To do: Present each line of the entries below that holds the word "LIVING".

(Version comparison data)
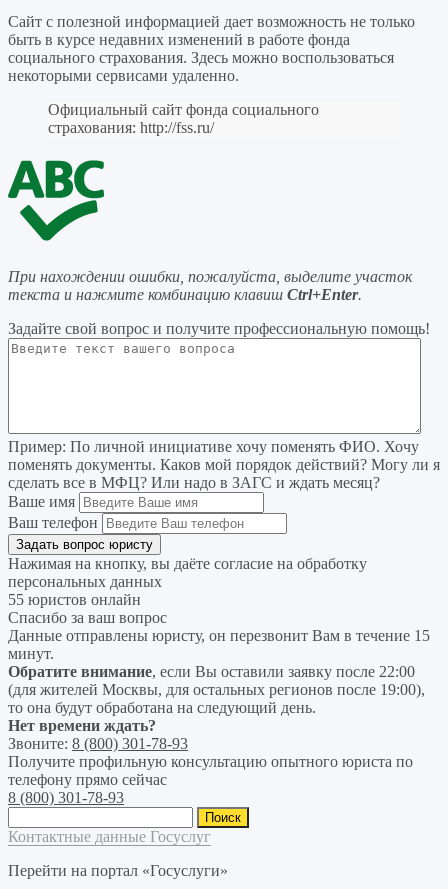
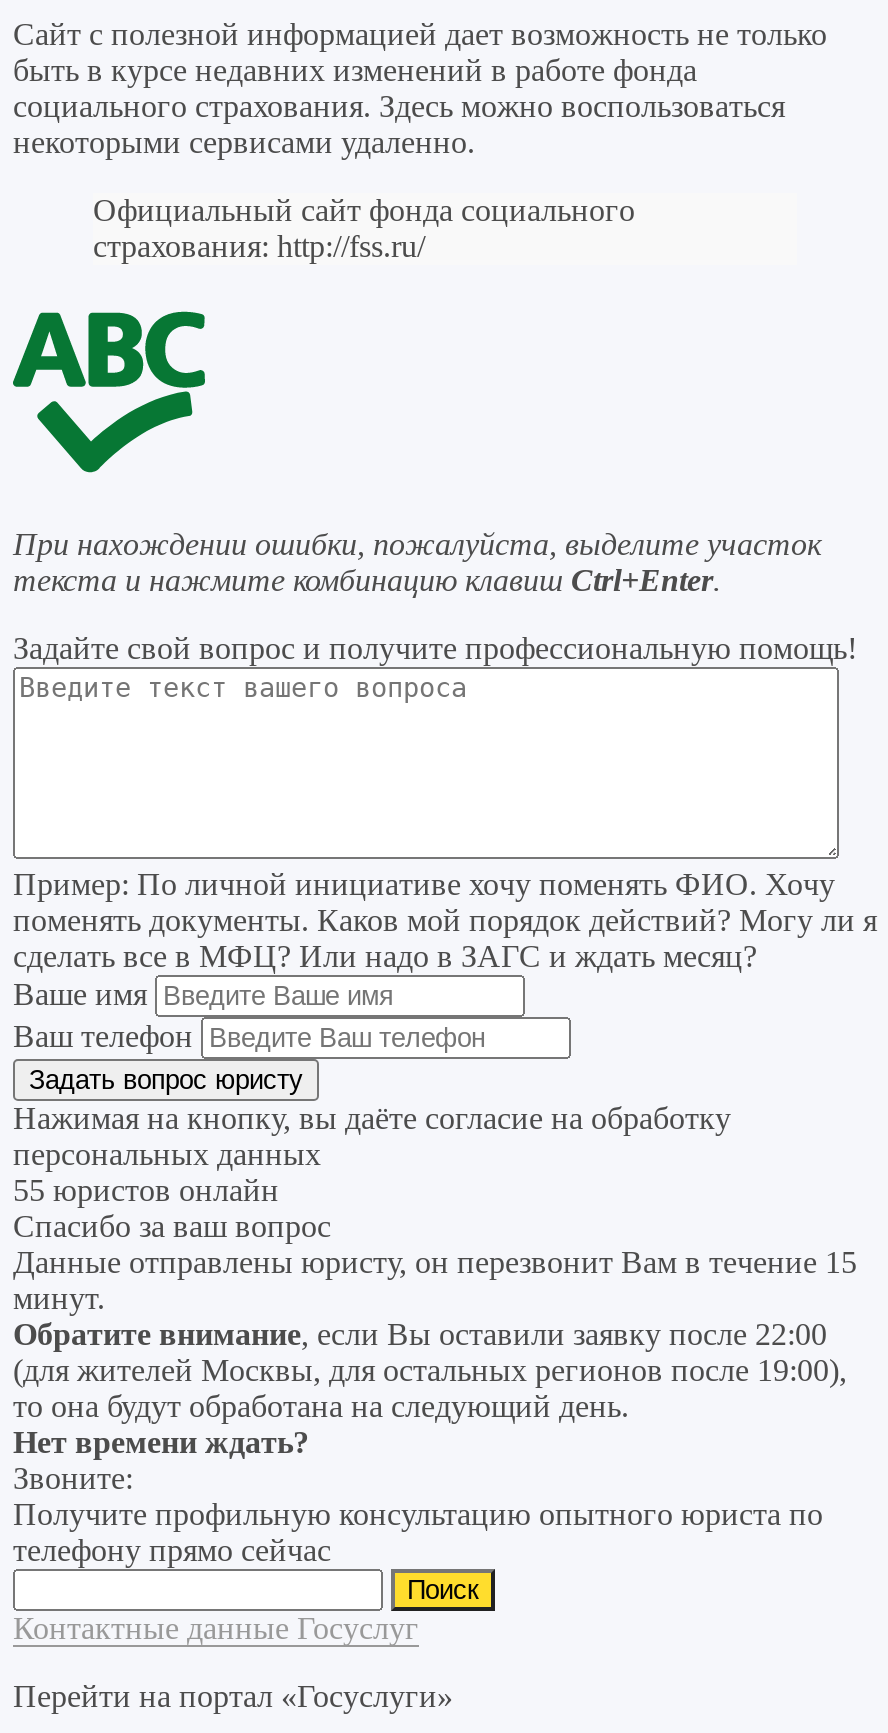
- Звоните: 8 (800) 301-78-93
+ Звоните:

- 8 (800) 301-78-93
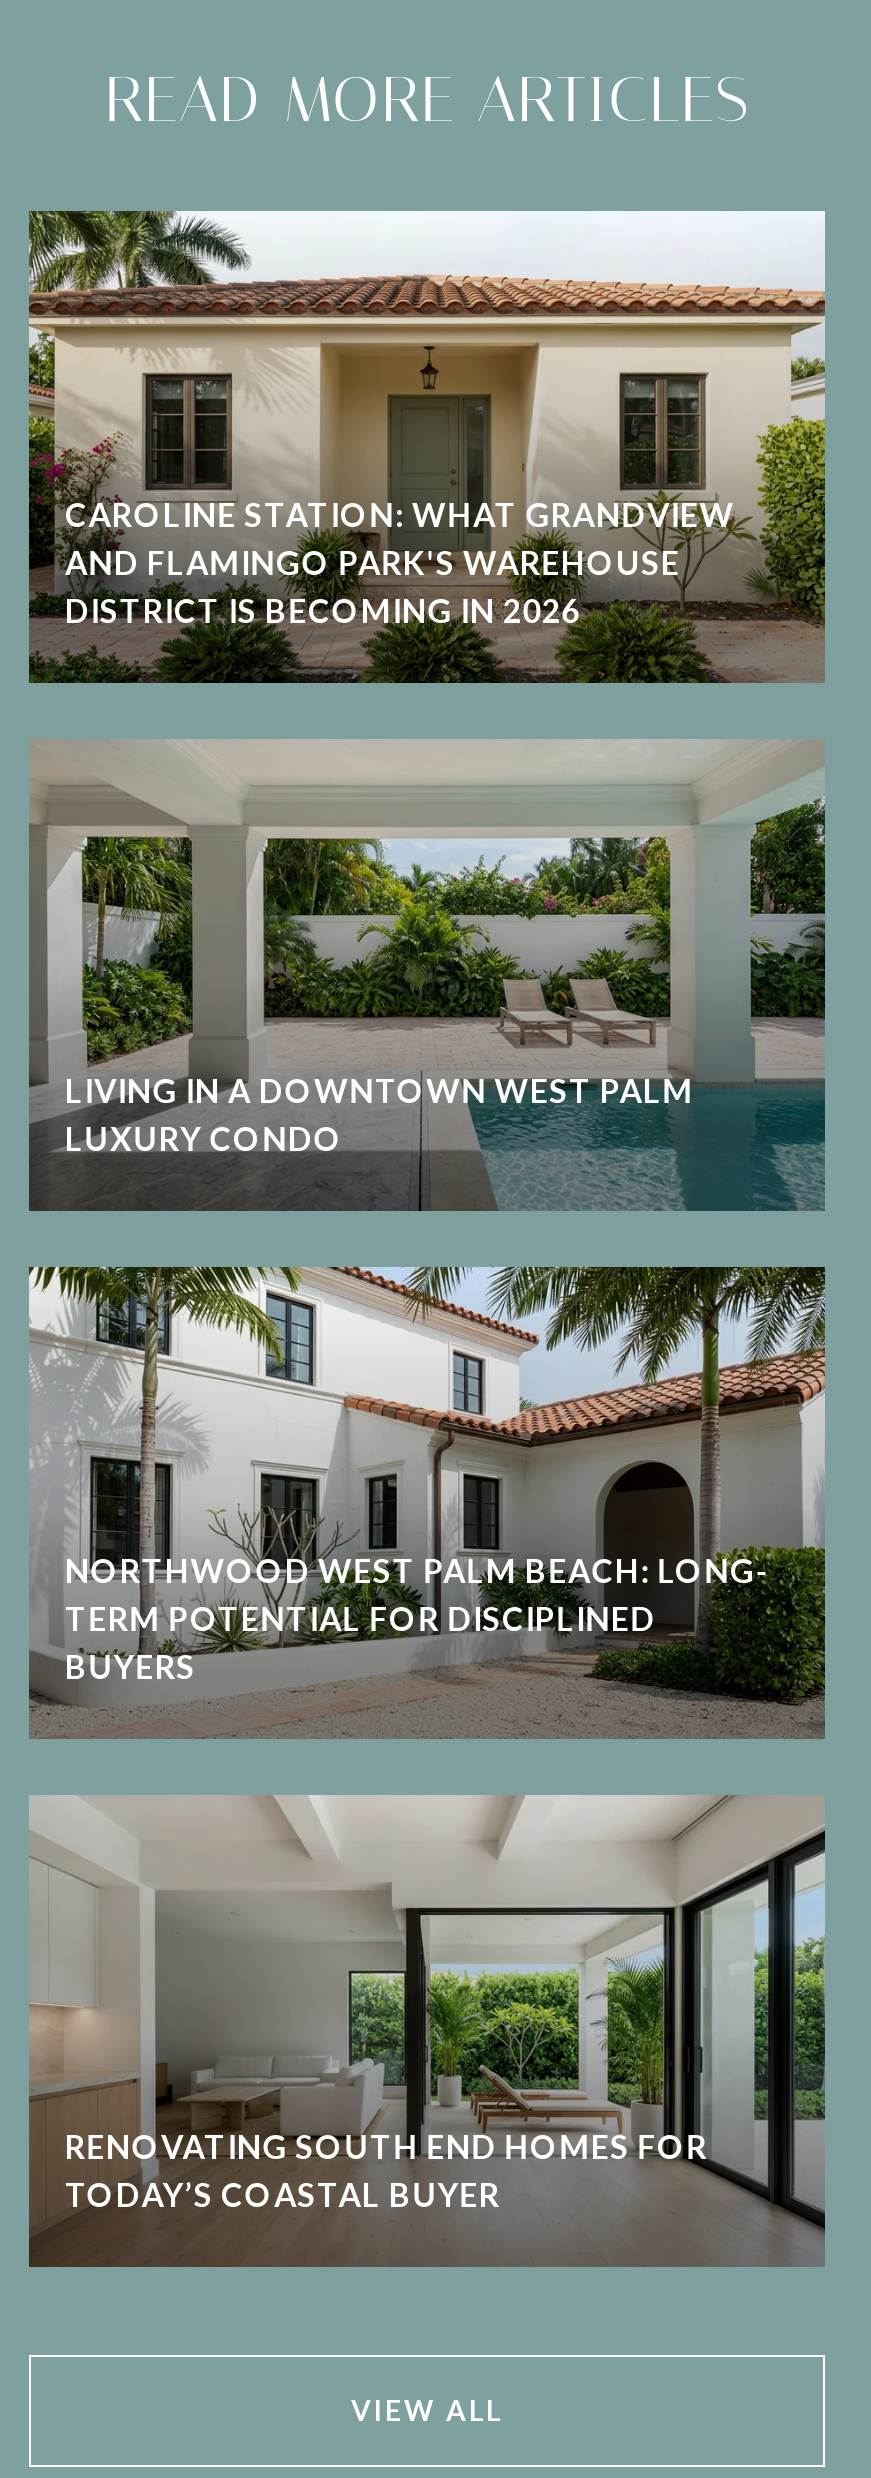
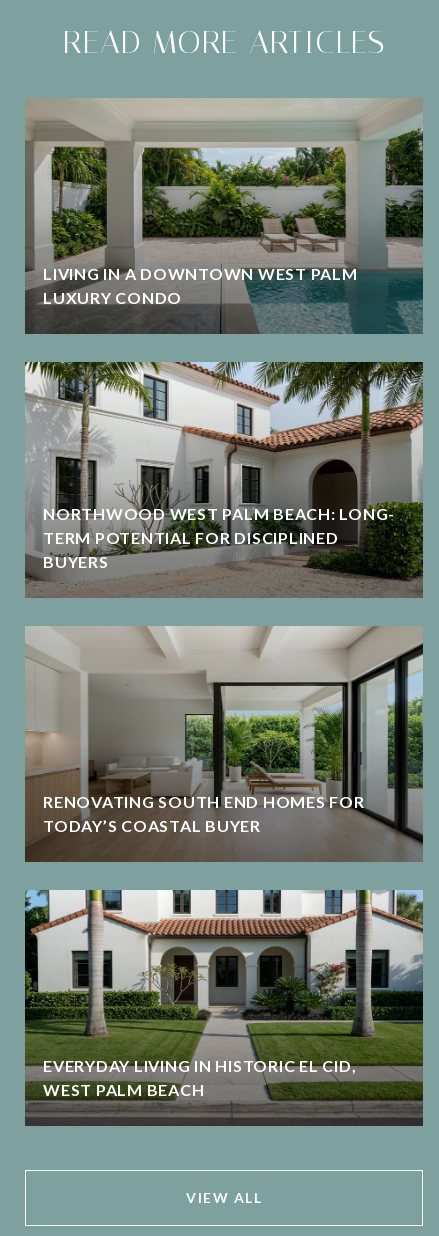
- [image]
- CAROLINE STATION: WHAT GRANDVIEW
- AND FLAMINGO PARK'S WAREHOUSE
- DISTRICT IS BECOMING IN 2026

moved up: [image] | LIVING IN A DOWNTOWN WEST PALM | LUXURY CONDO | NORTHWOOD WEST PALM BEACH: LONG- | TERM POTENTIAL FOR DISCIPLINED | BUYERS | RENOVATING SOUTH END HOMES FOR | TODAY’S COASTAL BUYER

+ [image]
+ EVERYDAY LIVING IN HISTORIC EL CID,
+ WEST PALM BEACH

Output below:
moved up: [image] | LIVING IN A DOWNTOWN WEST PALM | LUXURY CONDO | NORTHWOOD WEST PALM BEACH: LONG- | TERM POTENTIAL FOR DISCIPLINED | BUYERS | RENOVATING SOUTH END HOMES FOR | TODAY’S COASTAL BUYER
+ EVERYDAY LIVING IN HISTORIC EL CID,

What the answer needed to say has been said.